> _THE INPUT_:
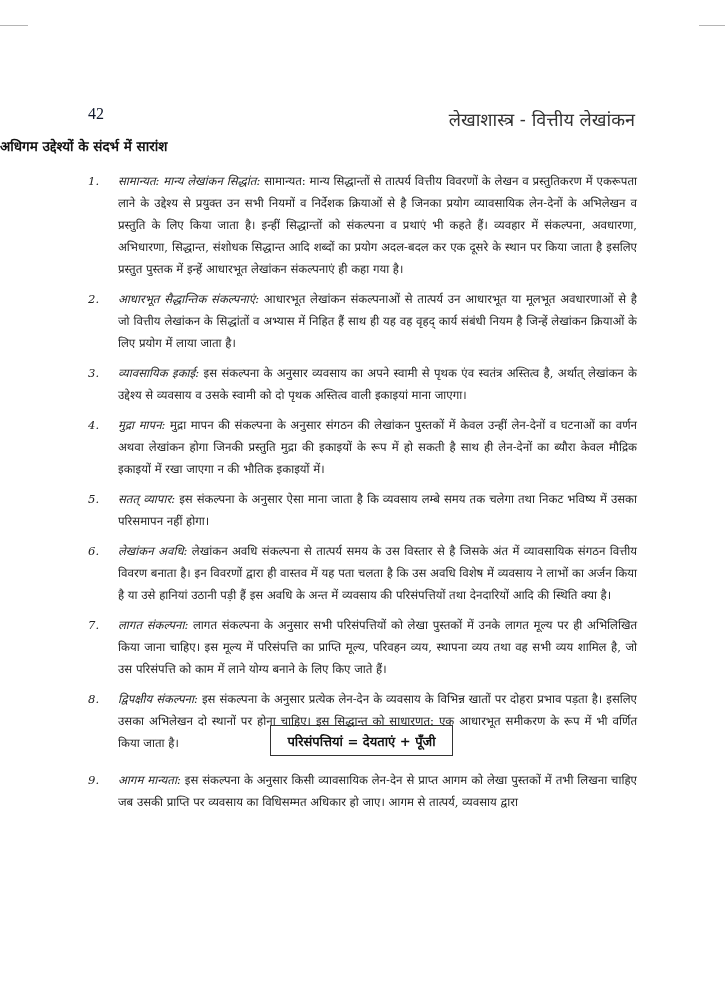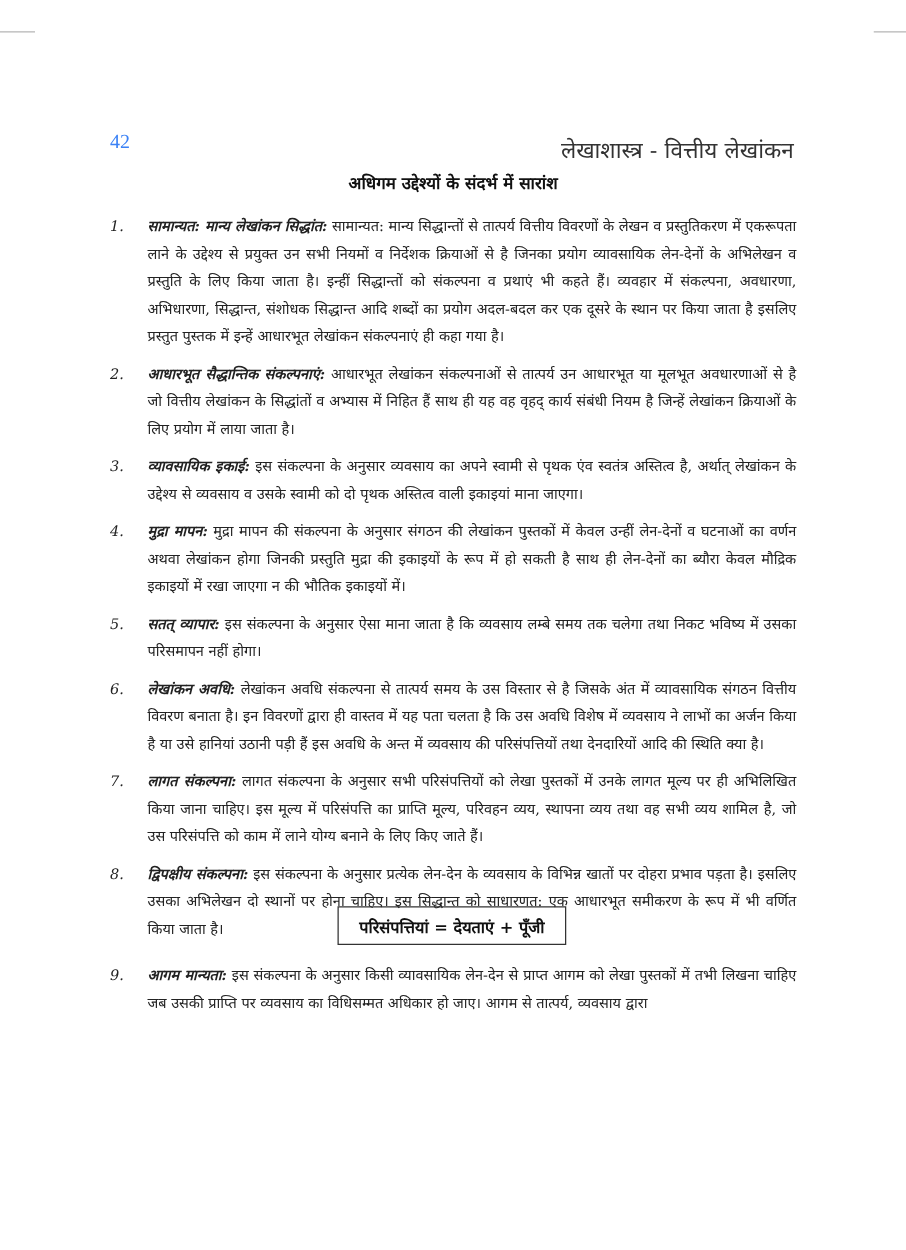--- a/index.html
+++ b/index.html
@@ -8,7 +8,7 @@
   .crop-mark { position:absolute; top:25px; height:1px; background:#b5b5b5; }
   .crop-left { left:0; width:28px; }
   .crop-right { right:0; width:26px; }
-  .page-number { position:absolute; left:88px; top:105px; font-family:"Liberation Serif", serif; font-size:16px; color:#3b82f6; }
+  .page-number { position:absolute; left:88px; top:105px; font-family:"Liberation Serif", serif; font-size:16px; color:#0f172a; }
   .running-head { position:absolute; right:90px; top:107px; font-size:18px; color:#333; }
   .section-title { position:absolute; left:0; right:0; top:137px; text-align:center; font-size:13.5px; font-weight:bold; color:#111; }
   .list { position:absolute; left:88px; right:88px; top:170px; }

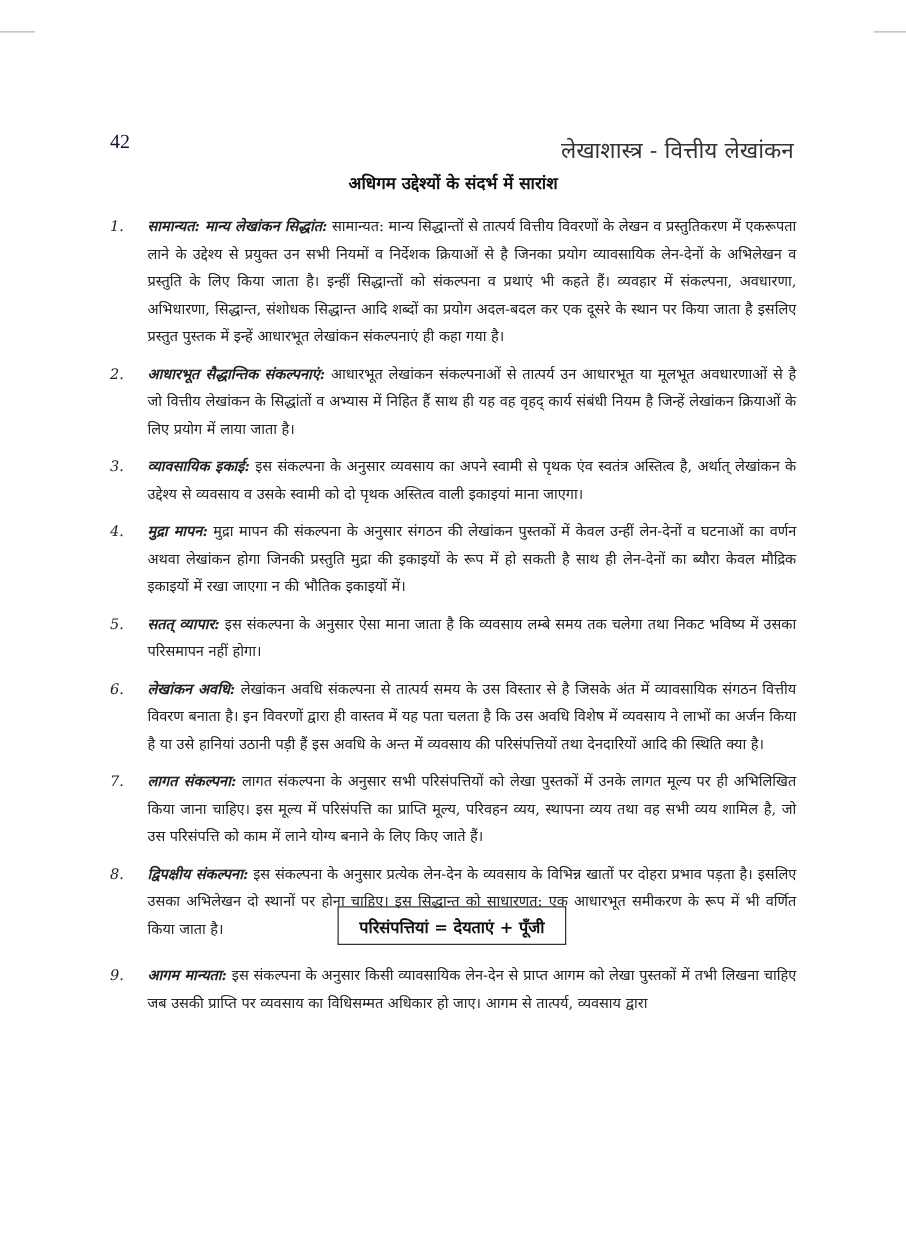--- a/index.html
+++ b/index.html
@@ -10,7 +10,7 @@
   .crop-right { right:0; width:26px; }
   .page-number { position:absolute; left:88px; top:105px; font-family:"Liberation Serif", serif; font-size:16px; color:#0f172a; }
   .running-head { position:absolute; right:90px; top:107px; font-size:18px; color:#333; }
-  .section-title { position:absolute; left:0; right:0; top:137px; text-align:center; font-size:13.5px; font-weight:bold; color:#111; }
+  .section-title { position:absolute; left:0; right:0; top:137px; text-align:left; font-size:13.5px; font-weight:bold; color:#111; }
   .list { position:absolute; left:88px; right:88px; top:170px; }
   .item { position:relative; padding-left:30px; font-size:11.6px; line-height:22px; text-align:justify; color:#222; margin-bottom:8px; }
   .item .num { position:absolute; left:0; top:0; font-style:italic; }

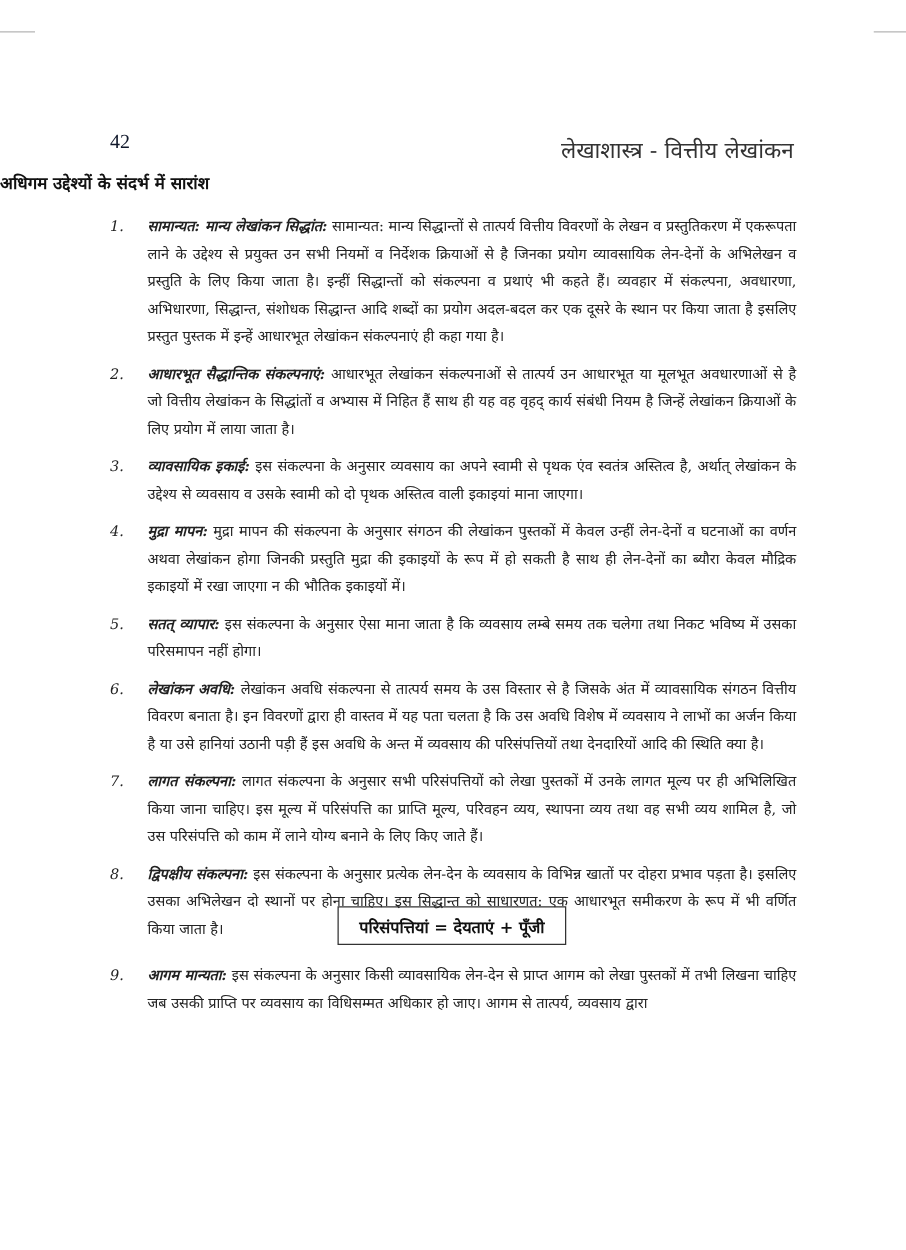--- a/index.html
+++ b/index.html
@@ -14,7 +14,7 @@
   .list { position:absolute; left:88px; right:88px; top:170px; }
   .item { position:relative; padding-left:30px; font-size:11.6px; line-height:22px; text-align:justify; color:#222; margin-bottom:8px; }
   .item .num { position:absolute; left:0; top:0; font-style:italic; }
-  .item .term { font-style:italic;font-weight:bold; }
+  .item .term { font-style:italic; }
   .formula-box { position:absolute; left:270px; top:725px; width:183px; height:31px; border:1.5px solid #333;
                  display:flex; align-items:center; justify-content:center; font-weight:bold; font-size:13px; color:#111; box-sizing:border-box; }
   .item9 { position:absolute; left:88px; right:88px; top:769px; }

> _DIRECTIONS FOR THIS TASK_:
What's needed is an exact retyping of the records, pictures excluded.

> _THE ANSWER_:
--- a/index.html
+++ b/index.html
@@ -8,7 +8,7 @@
   .crop-mark { position:absolute; top:25px; height:1px; background:#b5b5b5; }
   .crop-left { left:0; width:28px; }
   .crop-right { right:0; width:26px; }
-  .page-number { position:absolute; left:88px; top:105px; font-family:"Liberation Serif", serif; font-size:16px; color:#3b82f6; }
+  .page-number { position:absolute; left:88px; top:105px; font-family:"Liberation Serif", serif; font-size:16px; color:#0f172a; }
   .running-head { position:absolute; right:90px; top:107px; font-size:18px; color:#333; }
   .section-title { position:absolute; left:0; right:0; top:137px; text-align:center; font-size:13.5px; font-weight:bold; color:#111; }
   .list { position:absolute; left:88px; right:88px; top:170px; }

--- a/index.html
+++ b/index.html
@@ -10,7 +10,7 @@
   .crop-right { right:0; width:26px; }
   .page-number { position:absolute; left:88px; top:105px; font-family:"Liberation Serif", serif; font-size:16px; color:#0f172a; }
   .running-head { position:absolute; right:90px; top:107px; font-size:18px; color:#333; }
-  .section-title { position:absolute; left:0; right:0; top:137px; text-align:center; font-size:13.5px; font-weight:bold; color:#111; }
+  .section-title { position:absolute; left:0; right:0; top:137px; text-align:left; font-size:13.5px; font-weight:bold; color:#111; }
   .list { position:absolute; left:88px; right:88px; top:170px; }
   .item { position:relative; padding-left:30px; font-size:11.6px; line-height:22px; text-align:justify; color:#222; margin-bottom:8px; }
   .item .num { position:absolute; left:0; top:0; font-style:italic; }

--- a/index.html
+++ b/index.html
@@ -14,7 +14,7 @@
   .list { position:absolute; left:88px; right:88px; top:170px; }
   .item { position:relative; padding-left:30px; font-size:11.6px; line-height:22px; text-align:justify; color:#222; margin-bottom:8px; }
   .item .num { position:absolute; left:0; top:0; font-style:italic; }
-  .item .term { font-style:italic;font-weight:bold; }
+  .item .term { font-style:italic; }
   .formula-box { position:absolute; left:270px; top:725px; width:183px; height:31px; border:1.5px solid #333;
                  display:flex; align-items:center; justify-content:center; font-weight:bold; font-size:13px; color:#111; box-sizing:border-box; }
   .item9 { position:absolute; left:88px; right:88px; top:769px; }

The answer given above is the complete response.